Even cleaning his house for a few weeks would feel like rest.

And then she would have to figure out what to do with her life.

But until then, she was going to take the shelter he was offering. Since the man she’d made vows to had kicked her out into the elements.

So why not have this? Even just for a time.

“Why don’t we get our things put away and then explore town?” she asked.

She knew Lone Rock was small, and the exploration wouldn’t take long, but they needed to find some food, and a distraction would be good for everyone.

Her daughters smiled at her a little too bravely, and right then she hated Daniel. Because he’d done this to them.

“Great,” she said. “This will be great.”

“You did what?”

“I gave her a place to stay,” said Boone, looking down the bar at his brother Jace, who was staring at him incredulously. His sister-in-law Cara leaned over the bar and stared at him as if she was waiting for more details.

“What, Cara?” he asked. “There’s nothing to say.”

“I don’t believe that,” she said. “The whole breakup was headline news, and he’s your best friend.”

“He is not my best friend,” said Boone. “I was friends with him. More importantly, I was friends with the man I thought he was.
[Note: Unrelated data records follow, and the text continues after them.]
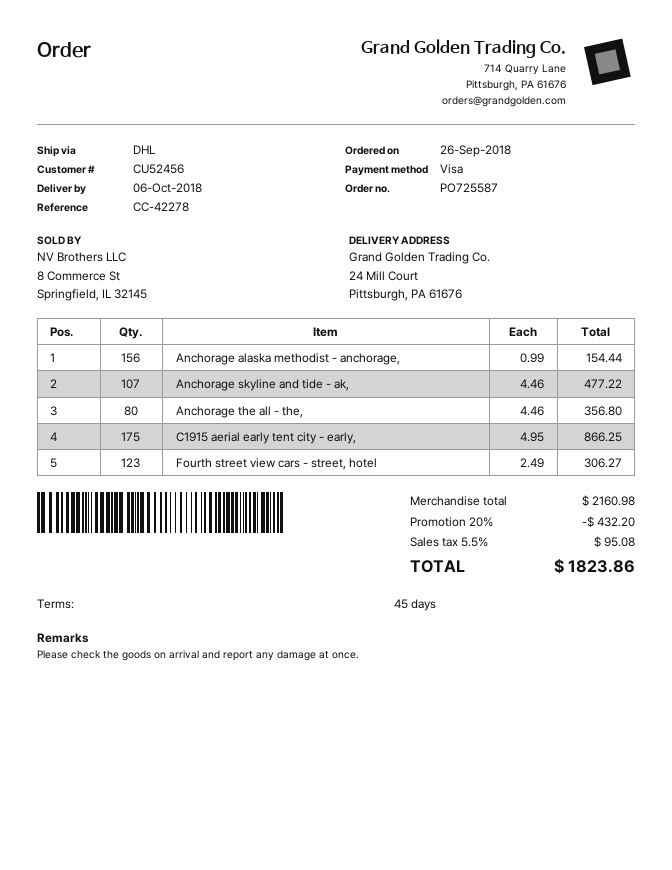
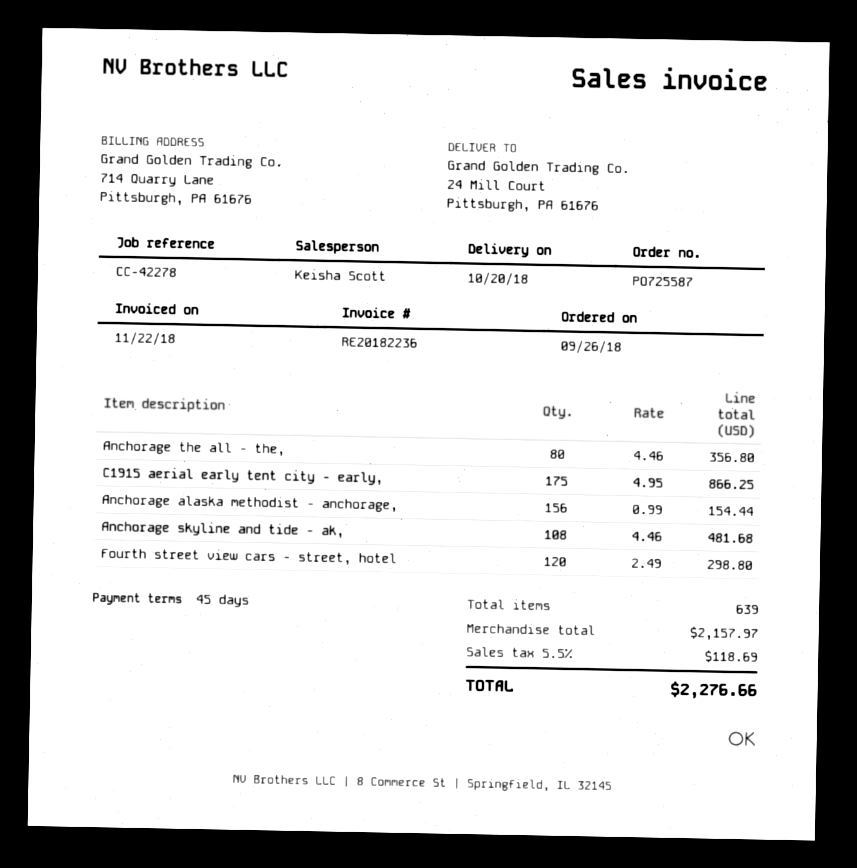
delivery date: 2018-10-06 -> 2018-10-20
Anchorage skyline and tide - ak,: 107 x 4.46 = 477.22 -> 108 x 4.46 = 481.68
Fourth street view cars - street, hotel: 123 x 2.49 = 306.27 -> 120 x 2.49 = 298.80
subtotal: 2160.98 -> 2157.97
discount: 20% = 432.20 -> none
tax: 5.5% = 95.08 -> 5.5% = 118.69
total: 1823.86 -> 2276.66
But I didn’t think he was out there betraying his wife every week out on the road.”

“You really didn’t know?” Chance, his other brother, who was seated next to his wife, Juniper, asked.

“No,” he said.

And he left off the part about how he’d never wanted to know because it wasn’t simple and never could be.

“Sounds unlikely,” said Shelby, his other sister-in-law, from beside her husband.

Shelby and Kit had recently had a baby, but Boone’s mother was always so happy to babysit that the happy couple could go out whenever they wanted. And were practically forced out by the well-meaning grandma even when they didn’t want to go.

All his siblings—except Buck, as far as he knew—were coupled up now. And the only couples not present were his younger sister Callie and her husband, Jake, who lived out of town, and his brother Flint and his wife, Tansey, who was a famous country singer currently on tour. Flint was with her.

Talk about revenge songs, Tansey had written a hell of a song about her and Flint’s first go-round that had made him infamous. Flint would probably have measured words for the whole situation since he knew how the media could whip up personal issues.

But Flint wasn’t here, so no one was being measured.

“Good for her, I say,” Shelby said to her husband. “But I’d leave your truck intact and take it. Your dick on the other hand...”

“Same,” said Juniper.

It served his brothers right for marrying sisters who were as pretty as they were badass. Boone loved them. He loved it even more when they gave his brothers hell. His brothers seemed to get something out of it too.

His brothers had all married pretty badass women.

Bar owner Cara was no shrinking violet. And Tansey, well she’d gotten rich with her revenge, and made his brother infamous in the process.

He thought of Wendy and how fragile she’d looked today. He’d wanted to tell her he’d done all that for her. The flowers, the new paint, the new furniture. He also hadn’t wanted to say a damned thing because he didn’t want her to think she owed him, and he didn’t want her to thank him for something a man ought to just do for her because she was there and breathing and her.

He didn’t want to do anything to crack her open when she was working so hard at holding it all together.

She was badass too. Hell yeah, she was.

She’d smashed the hell out of Daniel’s truck.